Exercise goal:
Every line below between the one holding "[109,157,174,166] Initialization: ->" and the one holding "(848, 236) none", inclusive, should be copied exactly, and no other line.

Stored entries:
===

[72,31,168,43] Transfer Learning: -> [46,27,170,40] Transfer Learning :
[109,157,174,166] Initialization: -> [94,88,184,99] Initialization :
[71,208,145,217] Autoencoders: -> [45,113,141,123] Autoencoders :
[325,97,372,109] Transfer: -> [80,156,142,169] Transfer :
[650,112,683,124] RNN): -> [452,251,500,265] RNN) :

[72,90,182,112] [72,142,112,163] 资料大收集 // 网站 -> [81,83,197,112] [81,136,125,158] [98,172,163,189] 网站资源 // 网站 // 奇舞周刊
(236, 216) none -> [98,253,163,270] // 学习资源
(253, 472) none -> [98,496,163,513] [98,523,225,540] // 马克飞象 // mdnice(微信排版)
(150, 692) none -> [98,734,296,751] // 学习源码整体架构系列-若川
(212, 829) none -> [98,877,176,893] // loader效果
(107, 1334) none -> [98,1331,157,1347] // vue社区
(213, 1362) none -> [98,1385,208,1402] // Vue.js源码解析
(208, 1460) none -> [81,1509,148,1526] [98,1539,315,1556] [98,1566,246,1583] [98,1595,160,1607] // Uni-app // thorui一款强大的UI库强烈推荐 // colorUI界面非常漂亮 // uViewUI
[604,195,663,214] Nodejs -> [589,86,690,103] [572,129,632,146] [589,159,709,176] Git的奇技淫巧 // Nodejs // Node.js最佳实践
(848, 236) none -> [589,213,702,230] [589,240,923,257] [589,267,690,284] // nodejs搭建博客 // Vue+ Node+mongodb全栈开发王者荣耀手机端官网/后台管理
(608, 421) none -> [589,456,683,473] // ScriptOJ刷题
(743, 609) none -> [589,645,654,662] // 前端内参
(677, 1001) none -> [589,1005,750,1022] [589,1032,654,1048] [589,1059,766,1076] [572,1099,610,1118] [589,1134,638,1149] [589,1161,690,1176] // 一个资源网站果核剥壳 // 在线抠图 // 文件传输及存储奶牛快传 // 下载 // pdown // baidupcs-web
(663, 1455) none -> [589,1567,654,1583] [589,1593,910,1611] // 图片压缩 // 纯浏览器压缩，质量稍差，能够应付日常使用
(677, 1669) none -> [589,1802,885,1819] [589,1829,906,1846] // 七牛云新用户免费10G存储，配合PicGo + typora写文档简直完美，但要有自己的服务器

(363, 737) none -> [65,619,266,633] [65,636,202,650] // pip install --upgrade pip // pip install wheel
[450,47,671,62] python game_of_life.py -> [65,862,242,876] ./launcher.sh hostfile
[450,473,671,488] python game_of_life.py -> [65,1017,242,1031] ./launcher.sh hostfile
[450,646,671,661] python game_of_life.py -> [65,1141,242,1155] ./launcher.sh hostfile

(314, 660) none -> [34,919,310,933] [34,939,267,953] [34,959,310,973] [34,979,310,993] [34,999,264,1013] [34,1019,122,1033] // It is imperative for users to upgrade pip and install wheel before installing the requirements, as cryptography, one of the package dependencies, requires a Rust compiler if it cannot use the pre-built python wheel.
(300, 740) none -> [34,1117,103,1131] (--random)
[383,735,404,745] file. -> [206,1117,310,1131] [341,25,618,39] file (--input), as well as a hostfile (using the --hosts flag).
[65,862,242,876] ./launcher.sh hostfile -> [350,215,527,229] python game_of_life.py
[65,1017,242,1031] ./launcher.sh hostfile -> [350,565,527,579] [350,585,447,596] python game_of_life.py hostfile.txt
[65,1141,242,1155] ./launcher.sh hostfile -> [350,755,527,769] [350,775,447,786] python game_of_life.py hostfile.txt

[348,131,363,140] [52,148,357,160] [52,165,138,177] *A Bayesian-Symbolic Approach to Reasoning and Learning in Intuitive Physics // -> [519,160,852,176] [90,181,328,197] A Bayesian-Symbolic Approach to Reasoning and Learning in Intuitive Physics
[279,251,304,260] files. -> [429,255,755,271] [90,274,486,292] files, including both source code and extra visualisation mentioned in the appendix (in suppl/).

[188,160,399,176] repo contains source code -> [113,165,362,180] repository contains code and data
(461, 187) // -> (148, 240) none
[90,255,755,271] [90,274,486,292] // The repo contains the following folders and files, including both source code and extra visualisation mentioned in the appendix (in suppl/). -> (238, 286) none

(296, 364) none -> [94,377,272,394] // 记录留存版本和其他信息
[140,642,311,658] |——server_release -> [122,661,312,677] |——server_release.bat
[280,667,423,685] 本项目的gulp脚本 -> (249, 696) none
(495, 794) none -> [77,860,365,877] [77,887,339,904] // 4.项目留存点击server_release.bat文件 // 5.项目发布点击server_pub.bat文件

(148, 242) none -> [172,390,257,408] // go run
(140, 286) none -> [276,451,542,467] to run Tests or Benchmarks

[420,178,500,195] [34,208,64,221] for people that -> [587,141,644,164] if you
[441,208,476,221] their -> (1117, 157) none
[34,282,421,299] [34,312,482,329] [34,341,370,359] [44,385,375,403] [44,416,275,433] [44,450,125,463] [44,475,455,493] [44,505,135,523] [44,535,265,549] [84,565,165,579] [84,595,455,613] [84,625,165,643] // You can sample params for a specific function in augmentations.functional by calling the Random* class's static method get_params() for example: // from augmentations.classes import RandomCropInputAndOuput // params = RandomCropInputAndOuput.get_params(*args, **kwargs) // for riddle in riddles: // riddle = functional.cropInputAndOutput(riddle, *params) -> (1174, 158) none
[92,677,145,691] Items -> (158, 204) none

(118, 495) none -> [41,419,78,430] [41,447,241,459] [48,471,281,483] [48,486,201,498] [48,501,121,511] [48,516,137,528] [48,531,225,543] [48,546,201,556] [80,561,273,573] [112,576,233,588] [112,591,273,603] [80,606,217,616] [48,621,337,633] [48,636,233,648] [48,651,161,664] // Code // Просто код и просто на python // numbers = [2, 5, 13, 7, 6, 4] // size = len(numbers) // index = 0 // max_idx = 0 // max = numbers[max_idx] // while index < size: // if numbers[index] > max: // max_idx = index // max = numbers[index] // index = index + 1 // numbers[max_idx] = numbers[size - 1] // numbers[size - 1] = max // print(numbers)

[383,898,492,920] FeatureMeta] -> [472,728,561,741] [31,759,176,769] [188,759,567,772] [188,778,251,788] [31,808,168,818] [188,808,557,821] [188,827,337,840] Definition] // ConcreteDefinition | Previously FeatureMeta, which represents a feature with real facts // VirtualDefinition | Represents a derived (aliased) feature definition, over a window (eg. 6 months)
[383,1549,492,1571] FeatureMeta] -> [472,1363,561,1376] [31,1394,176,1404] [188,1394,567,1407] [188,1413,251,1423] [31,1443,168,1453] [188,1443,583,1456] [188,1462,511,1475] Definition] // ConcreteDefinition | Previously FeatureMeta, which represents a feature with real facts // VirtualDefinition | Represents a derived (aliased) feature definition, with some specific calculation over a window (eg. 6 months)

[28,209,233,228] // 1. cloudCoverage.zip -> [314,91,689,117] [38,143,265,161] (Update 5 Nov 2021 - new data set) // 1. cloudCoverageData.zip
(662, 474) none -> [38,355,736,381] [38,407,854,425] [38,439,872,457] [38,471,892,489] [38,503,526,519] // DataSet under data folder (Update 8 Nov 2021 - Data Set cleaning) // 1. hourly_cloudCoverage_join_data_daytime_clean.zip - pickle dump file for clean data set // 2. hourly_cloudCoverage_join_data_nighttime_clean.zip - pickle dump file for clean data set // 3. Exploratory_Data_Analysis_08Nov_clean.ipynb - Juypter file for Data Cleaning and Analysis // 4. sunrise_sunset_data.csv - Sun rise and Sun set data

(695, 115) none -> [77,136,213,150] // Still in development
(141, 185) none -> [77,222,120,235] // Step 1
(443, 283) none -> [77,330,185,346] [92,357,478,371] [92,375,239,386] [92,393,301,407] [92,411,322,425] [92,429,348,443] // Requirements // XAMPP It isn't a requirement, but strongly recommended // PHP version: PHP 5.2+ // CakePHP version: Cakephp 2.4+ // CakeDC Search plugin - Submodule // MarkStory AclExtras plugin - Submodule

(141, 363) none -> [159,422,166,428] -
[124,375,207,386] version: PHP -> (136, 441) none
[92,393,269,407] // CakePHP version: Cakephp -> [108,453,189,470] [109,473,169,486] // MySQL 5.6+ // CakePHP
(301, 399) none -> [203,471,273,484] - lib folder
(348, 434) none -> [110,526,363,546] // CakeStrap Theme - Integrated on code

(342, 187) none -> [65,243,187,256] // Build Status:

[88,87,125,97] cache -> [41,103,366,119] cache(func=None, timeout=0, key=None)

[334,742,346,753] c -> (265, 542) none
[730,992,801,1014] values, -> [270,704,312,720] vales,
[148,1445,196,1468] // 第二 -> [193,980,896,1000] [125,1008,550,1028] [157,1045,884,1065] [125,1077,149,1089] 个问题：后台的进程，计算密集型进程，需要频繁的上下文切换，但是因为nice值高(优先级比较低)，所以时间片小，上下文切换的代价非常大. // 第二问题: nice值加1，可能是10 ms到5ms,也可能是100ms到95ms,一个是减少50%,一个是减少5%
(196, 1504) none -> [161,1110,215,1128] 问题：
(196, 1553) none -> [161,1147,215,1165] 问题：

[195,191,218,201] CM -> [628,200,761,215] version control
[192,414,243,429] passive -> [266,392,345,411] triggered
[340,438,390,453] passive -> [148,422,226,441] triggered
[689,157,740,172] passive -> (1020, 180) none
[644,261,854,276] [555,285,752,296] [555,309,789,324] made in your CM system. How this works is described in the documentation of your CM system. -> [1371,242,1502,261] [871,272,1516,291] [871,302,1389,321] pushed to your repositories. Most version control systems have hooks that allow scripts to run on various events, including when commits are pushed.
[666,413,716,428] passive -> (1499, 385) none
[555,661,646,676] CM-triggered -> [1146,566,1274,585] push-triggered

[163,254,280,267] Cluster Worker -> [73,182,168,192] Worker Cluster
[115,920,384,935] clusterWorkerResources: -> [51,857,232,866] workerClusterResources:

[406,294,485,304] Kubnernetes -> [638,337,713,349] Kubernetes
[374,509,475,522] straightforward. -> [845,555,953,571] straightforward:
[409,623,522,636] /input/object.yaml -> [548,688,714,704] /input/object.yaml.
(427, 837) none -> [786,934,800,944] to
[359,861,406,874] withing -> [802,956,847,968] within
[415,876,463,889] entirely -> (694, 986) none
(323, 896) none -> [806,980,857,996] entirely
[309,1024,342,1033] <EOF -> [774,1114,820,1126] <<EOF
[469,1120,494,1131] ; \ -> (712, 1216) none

===

Answer section:
[109,157,174,166] Initialization: -> [94,88,184,99] Initialization :
[71,208,145,217] Autoencoders: -> [45,113,141,123] Autoencoders :
[325,97,372,109] Transfer: -> [80,156,142,169] Transfer :
[650,112,683,124] RNN): -> [452,251,500,265] RNN) :

[72,90,182,112] [72,142,112,163] 资料大收集 // 网站 -> [81,83,197,112] [81,136,125,158] [98,172,163,189] 网站资源 // 网站 // 奇舞周刊
(236, 216) none -> [98,253,163,270] // 学习资源
(253, 472) none -> [98,496,163,513] [98,523,225,540] // 马克飞象 // mdnice(微信排版)
(150, 692) none -> [98,734,296,751] // 学习源码整体架构系列-若川
(212, 829) none -> [98,877,176,893] // loader效果
(107, 1334) none -> [98,1331,157,1347] // vue社区
(213, 1362) none -> [98,1385,208,1402] // Vue.js源码解析
(208, 1460) none -> [81,1509,148,1526] [98,1539,315,1556] [98,1566,246,1583] [98,1595,160,1607] // Uni-app // thorui一款强大的UI库强烈推荐 // colorUI界面非常漂亮 // uViewUI
[604,195,663,214] Nodejs -> [589,86,690,103] [572,129,632,146] [589,159,709,176] Git的奇技淫巧 // Nodejs // Node.js最佳实践
(848, 236) none -> [589,213,702,230] [589,240,923,257] [589,267,690,284] // nodejs搭建博客 // Vue+ Node+mongodb全栈开发王者荣耀手机端官网/后台管理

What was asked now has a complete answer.